Je réfléchis, analysant les alentours et nos adversaires.
«-2.»
D'un hochement de tête, Thomas me fit comprendre qu'il avait saisi. Au même moment, son pistolet vibra et il pesta. J'entendis un rire derrière lui et je me dépêchai de me cacher derrière un mur, pour éviter une Elsa déchaînée.
Thomas déguerpit sans demander son reste, le plan n°2 en tête. Lors de nos multiples visites au Laser Game, Thomas et moi avions établi près de quatorze plan d'action, qui dépendaient de l'environnement et de nos adversaires. Le deuxième consistait à rester cacher leplus possible et tirer que lorsque nos adversaires ne se doutaient pas de notre présence. Surprise garantie !

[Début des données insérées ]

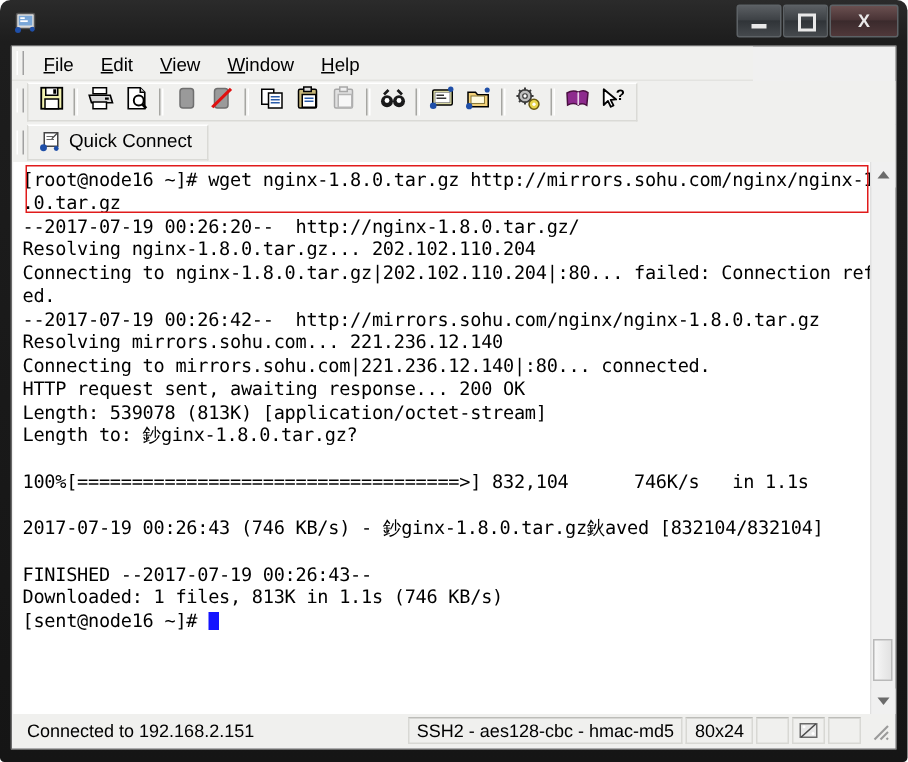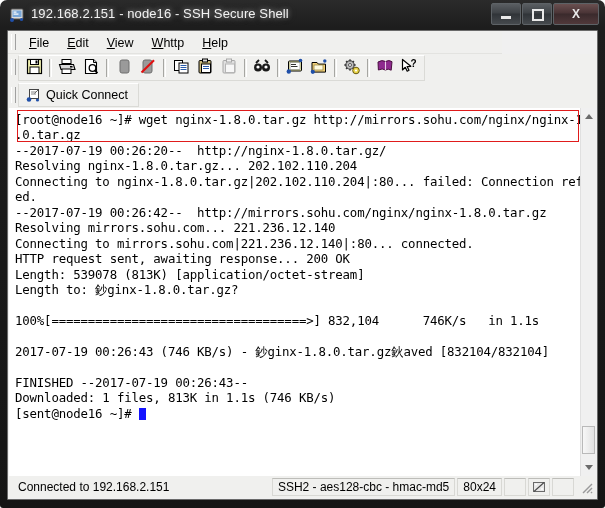"192.168.2.151 - node16 - SSH" div.title-text { html: <div>192.168.2.151 - node16 - SSH Secure Shell</div> -> none }
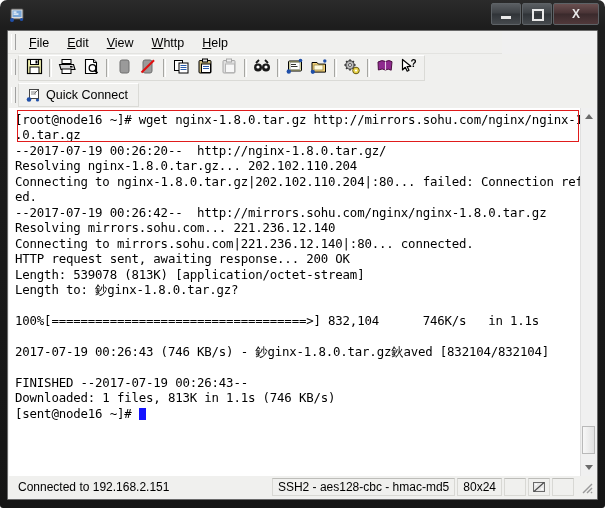"http" span { text: http -> indow }
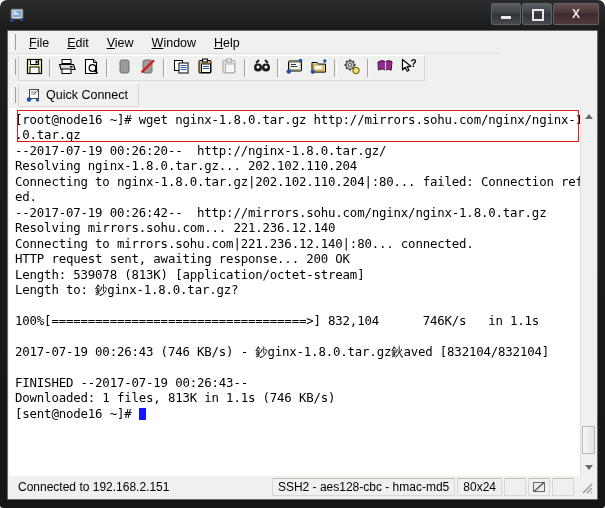"Quick Connect" .qbar-strip { flex-direction: none -> column }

Je me mis donc à courir parmi le dédale de couloirs sinueux et tous semblables. Je me repérai cependant assez bien dans la salle, les Laser Game se ressemblant tous relativement. Dix minutes après le début de notre action, notre équipe comptait mille points, contre six-cents pour les filles, qui se débrouillaient plutôt pas mal, malgré leur manque cruel de discrétion. Pour tout dire, je m'éclatais vraiment, comme je ne m'étais pas éclaté depuis... depuis ma tentative de suicide. Là, dans cette salle, elle remontait à loin et je me sentais bien. Je n'avais pas cette impression de crouler sous les émotions et la culpabilité, je n'avais pas le poids de la vérité du lien qui me liait à Zélina qui m'opressait. J'étais libre.
Soudain, alors que la partie touchait à sa fin, je sentis une douleur intense provenant de ma jambe gauche me traverser tout le corps, me forçant à me stopper dans ma course effrénée. Je gémis de douleur, ayant totalement oublié cette foutue jambe qui n'était pas encore vraiment d'aplomb. La musique me parut d'un coup trop assourdissante et désagréable. L'obscurité perclue de lumières vives me trouaient les pupilles. Un mal de tête indécent s'empara de moi et je sentis mes jambes lâcher sous mon poids. Je m'effondrai sur le sol.